[Start of section]

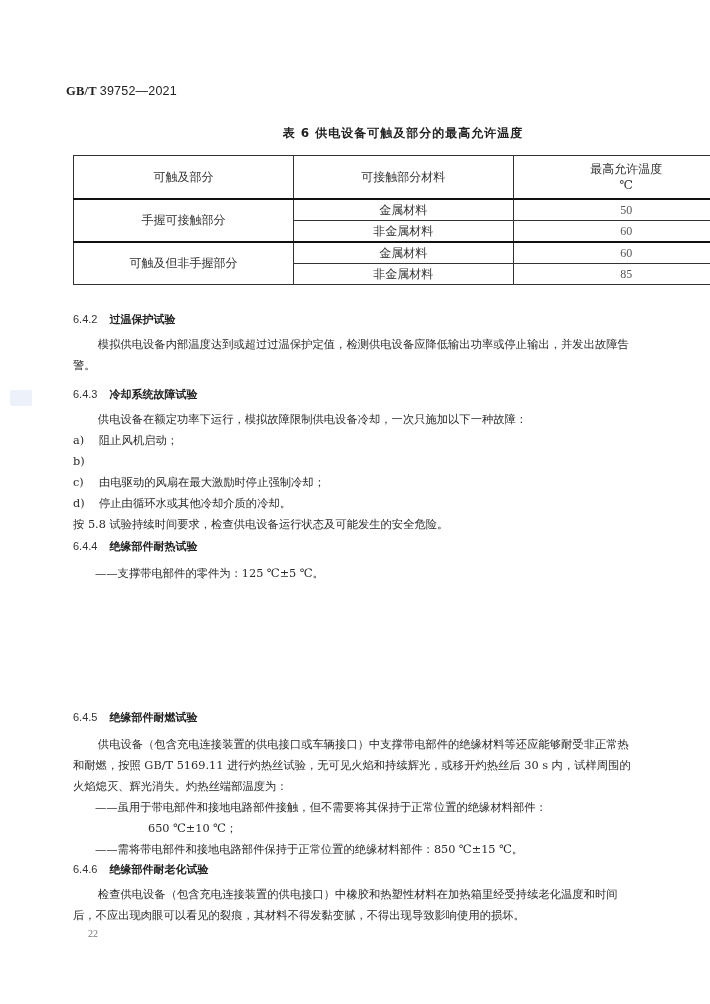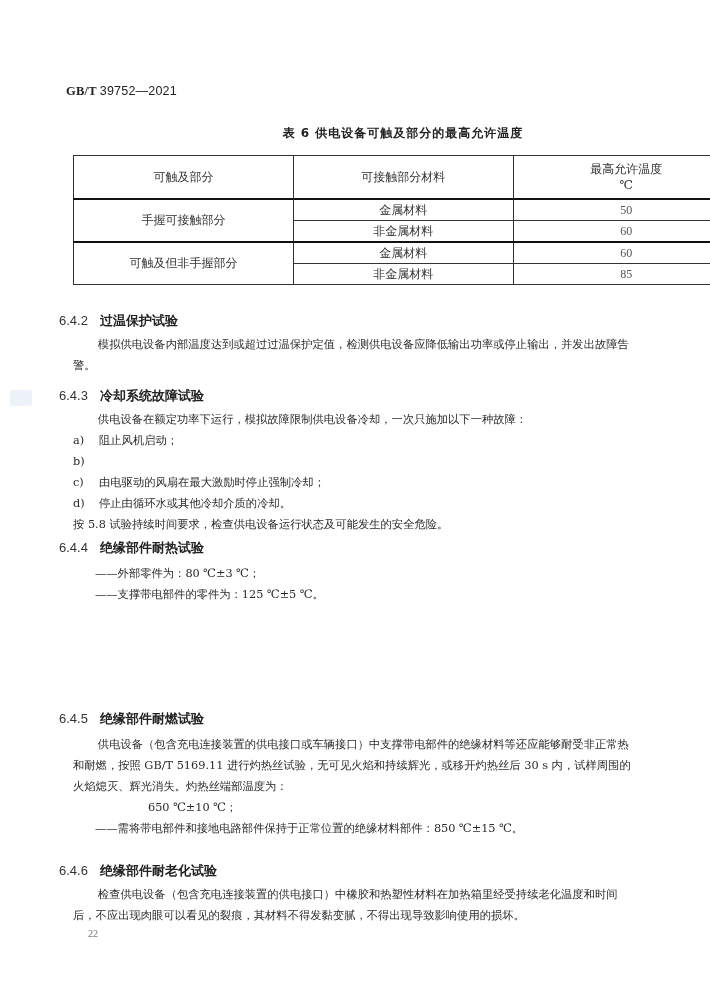--- a/index.html
+++ b/index.html
@@ -18,7 +18,7 @@
   table.temps tr.grp-start td { border-top: 2px solid #111; }
   .hdr-temp span { display: block; line-height: 16px; }
   .num-cell { color: #555; font-family: "Liberation Serif", serif; margin-left: 44px; }
-  .sec { position: absolute; left: 59px; font-size: 13px; }
+  .sec { position: absolute; left: 73px; font-size: 11px; }
   .sec .snum { font-family: "Liberation Sans", sans-serif; color: #333; margin-right: 12px; }
   .sec .stitle { font-weight: bold; font-family: "DejaVu Sans", sans-serif; }
   .para { position: absolute; left: 73px; width: 560px; font-size: 11.3px; line-height: 21px; color: #2a2a2a; }

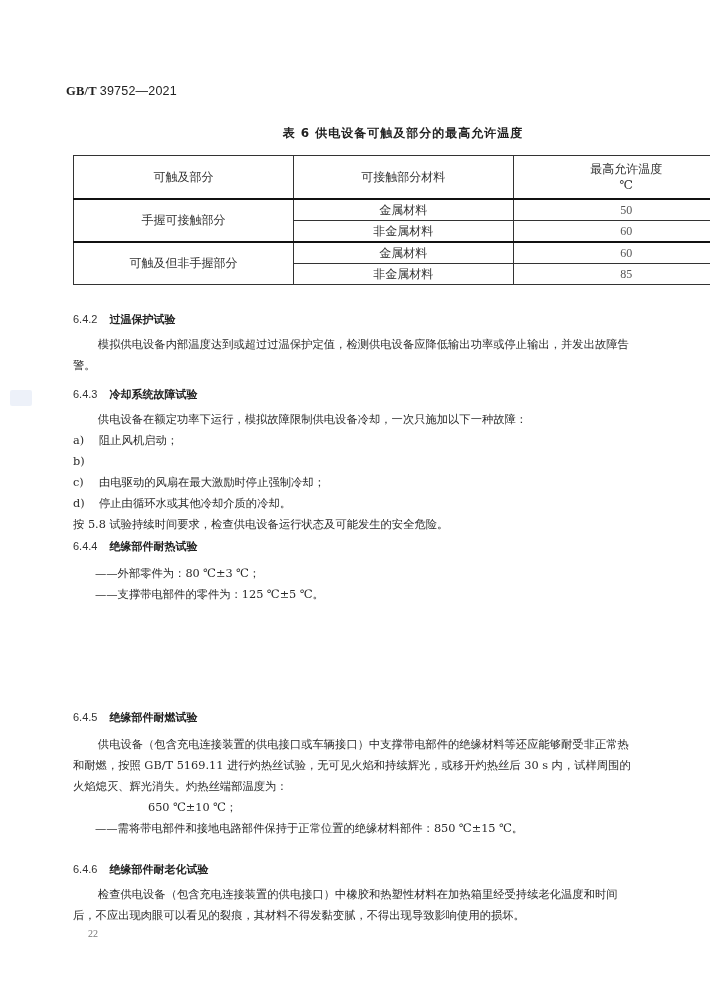--- a/index.html
+++ b/index.html
@@ -108,7 +108,6 @@
   <span class="snum">6.4.4</span><span class="stitle">绝缘部件耐热试验</span>
 </div>
 <div class="para" style="top:563px">
-  <p class="dash">——外部零件为：80 ℃±3 ℃；</p>
   <p class="dash">——支撑带电部件的零件为：125 ℃±5 ℃。</p>
 </div>
 

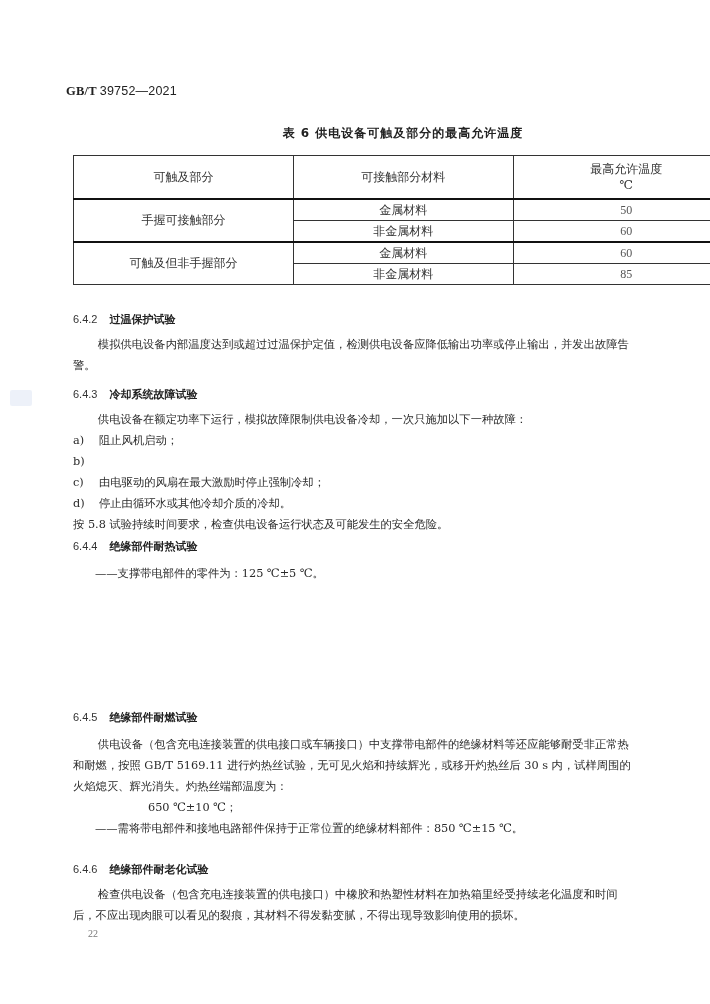--- a/index.html
+++ b/index.html
@@ -116,6 +116,7 @@
 </div>
 <div class="para" style="top:734px">
   <p class="indent">供电设备（包含充电连接装置的供电接口或车辆接口）中支撑带电部件的绝缘材料等还应能够耐受非正常热和耐燃，按照 GB/T 5169.11 进行灼热丝试验，无可见火焰和持续辉光，或移开灼热丝后 30 s 内，试样周围的火焰熄灭、辉光消失。灼热丝端部温度为：</p>
+  <p class="dash">——虽用于带电部件和接地电路部件接触，但不需要将其保持于正常位置的绝缘材料部件：</p>
   <p class="dash-cont">650 ℃±10 ℃；</p>
   <p class="dash">——需将带电部件和接地电路部件保持于正常位置的绝缘材料部件：850 ℃±15 ℃。</p>
 </div>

[End of section]

■ **Task requirements**: Consider the entries above and return each line with the string "height".

■ **Solution to this problem**:
   .hdr-temp span { display: block; line-height: 16px; }
   .para { position: absolute; left: 73px; width: 560px; font-size: 11.3px; line-height: 21px; color: #2a2a2a; }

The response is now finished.